Southeastern announces Hispanic Leadership Program Board


Thursday, March 14, 2024 
by: Tonya Lowentritt  

     HAMMOND – With a goal to continue the progress and promotion of the education and leadership of Hispanic high school students in the region, Southeastern Louisiana University’s Young Hispanic Pre-College Preparation and Leadership Program recently announced the installation of the 2024-25 Board of Advisors.
     Aristides Baraya, director of the Southeastern Latin American Business Development Initiative, said the primary objective of the advisory board is to provide input on the strategic direction of the Hispanic Pre-College Preparation and Leadership Program. 
     “The board will discuss issues of concern and areas of opportunity and support the HLP in developing strategies to address both,” he said. 
     The new members of the 2024-25 Board of Advisors include the following: Javier Chicas, CEO, Smartwashpro LLC, Hammond; Tonya Crombie, visiting professor of management, Southeastern Department of Management and Business Administration; Miguel A. Elias, attorney, CEO Professional Law Corporation, Kenner; Alfred “Al” Galindo, former chair board of directors, Jefferson Parish Chamber of Commerce; Ron Abel, Southeastern Upward Bound Program director; Saul Rubio, CEO Rubio Enterprises, Hammond; Ernesto Schweikert, general manager TELEMUNDO TV, Metairie.
     “I am  thankful for the work of this board and the work of our director, Dr.

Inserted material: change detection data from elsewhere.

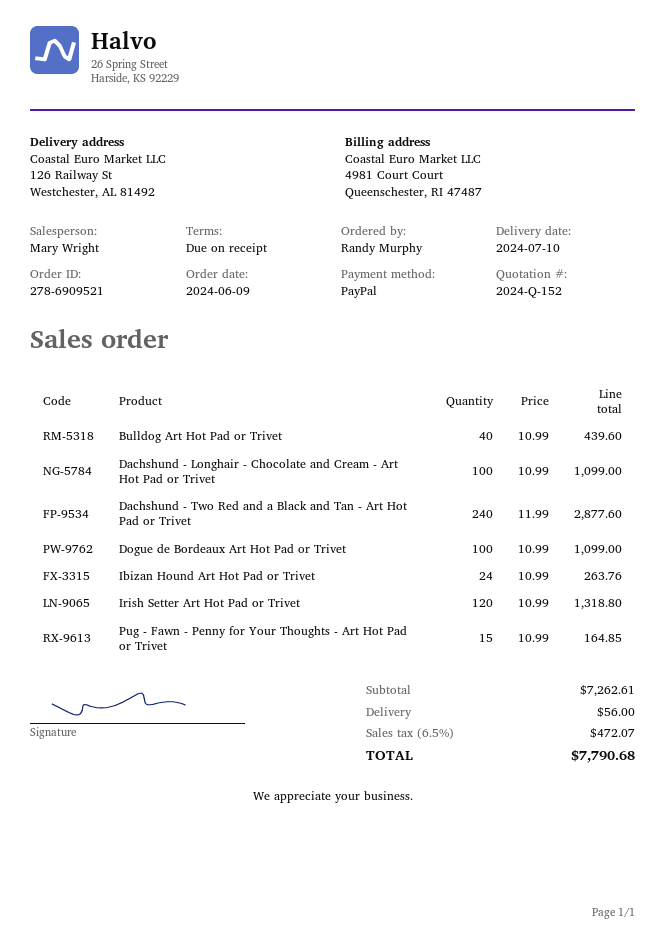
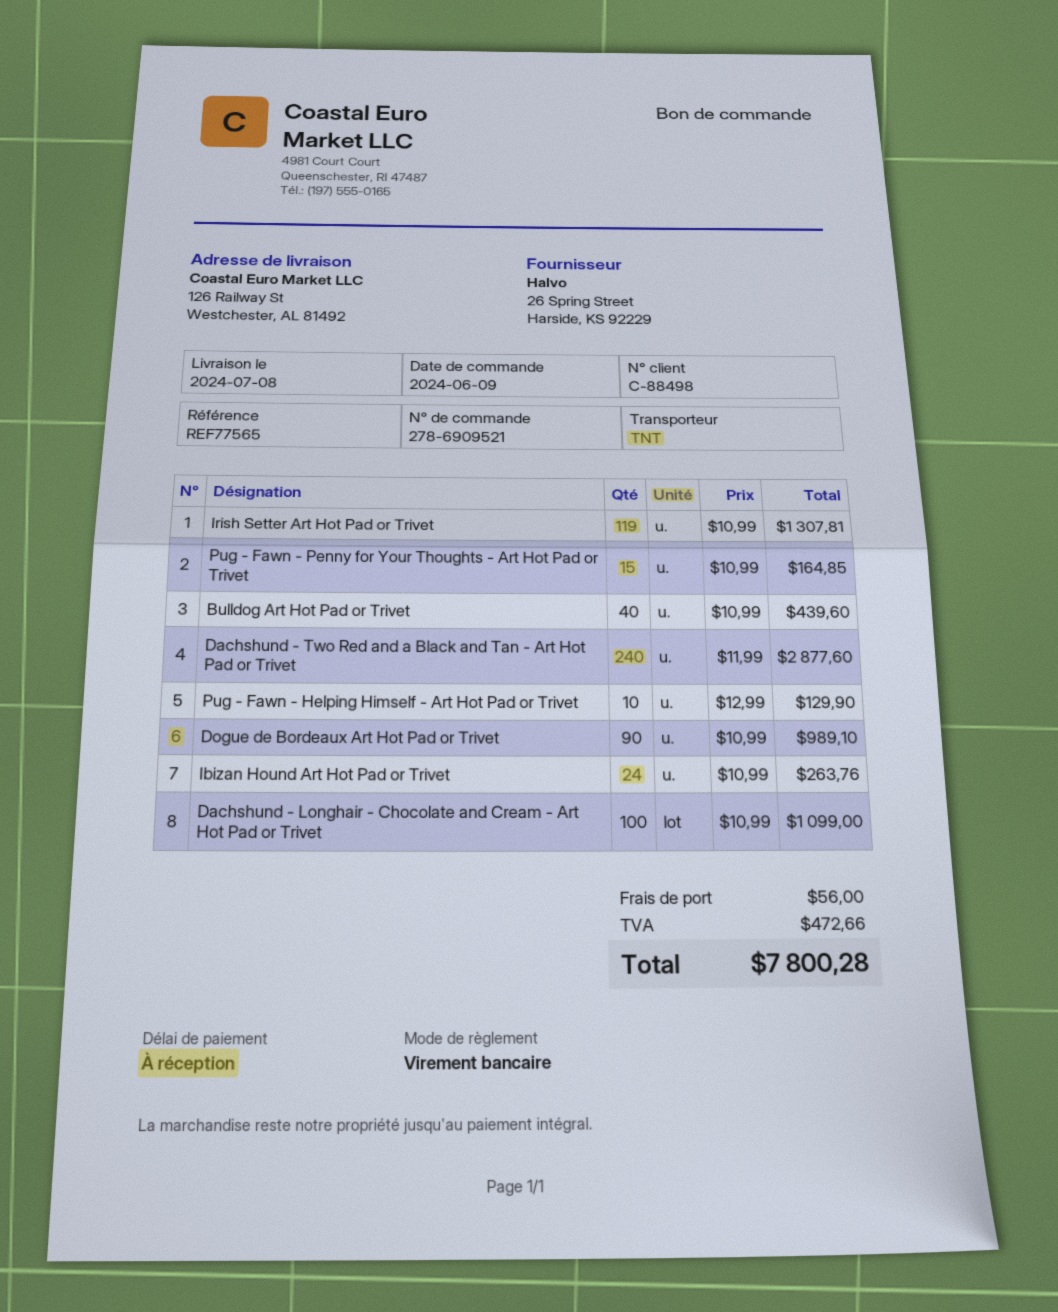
delivery date: 2024-07-10 -> 2024-07-08
payment method: PayPal -> bank transfer
Dogue de Bordeaux Art Hot Pad or Trivet: 100 x 10.99 = 1099.00 -> 90 x 10.99 = 989.10
Irish Setter Art Hot Pad or Trivet: 120 x 10.99 = 1318.80 -> 119 x 10.99 = 1307.81
Pug - Fawn - Helping Himself - Art Hot Pad or Trivet: none -> 10 x 12.99 = 129.90
tax: 472.07 -> 472.66
total: 7790.68 -> 7800.28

Baraya, in helping expand the opportunities and ultimately the social mobility of Hispanic high school students of our region,” said Dean of the College of Business Tara’ Lopez.
     Southeastern has worked with the region’s Hispanic/Latino community for many years through the HLP, developing, mentoring, and empowering young Hispanic communities by strengthening their student skills, improving leadership capabilities, and building a solid and literate workforce.
     Baraya said the program has been an excellent opportunity for Hispanic students to discover new faces in their lives and apply their skills in practical, real-world applications.
     “In today’s world, achieving education and stable social and economic development generates challenges and opportunities that we must face. This is what we are particularly building for the population of Hispanic youth in our region,” he explained.
     The Hispanic population has correlated with an increase in the Hispanic student population. From 1996 to 2016, the number of Hispanic students enrolled in schools, colleges, and universities in the United States doubled from 8.8 million to 17.9 million. Hispanic students now make up 22.7 percent of all people enrolled in school.
     The increase in Hispanic enrollment is seen at all levels of education, from nursery school to college, Baraya said. Hispanic enrollment rose from 14.9 percent to 25.7 percent at the kindergarten level. The percentage of elementary school students grades first through eighth grew from 14.1 to 25 percent. According to the Census Bureau, high school enrollment increased from 13.2 to 23.7 percent, and college and university students increased from 8 to 19.1 percent.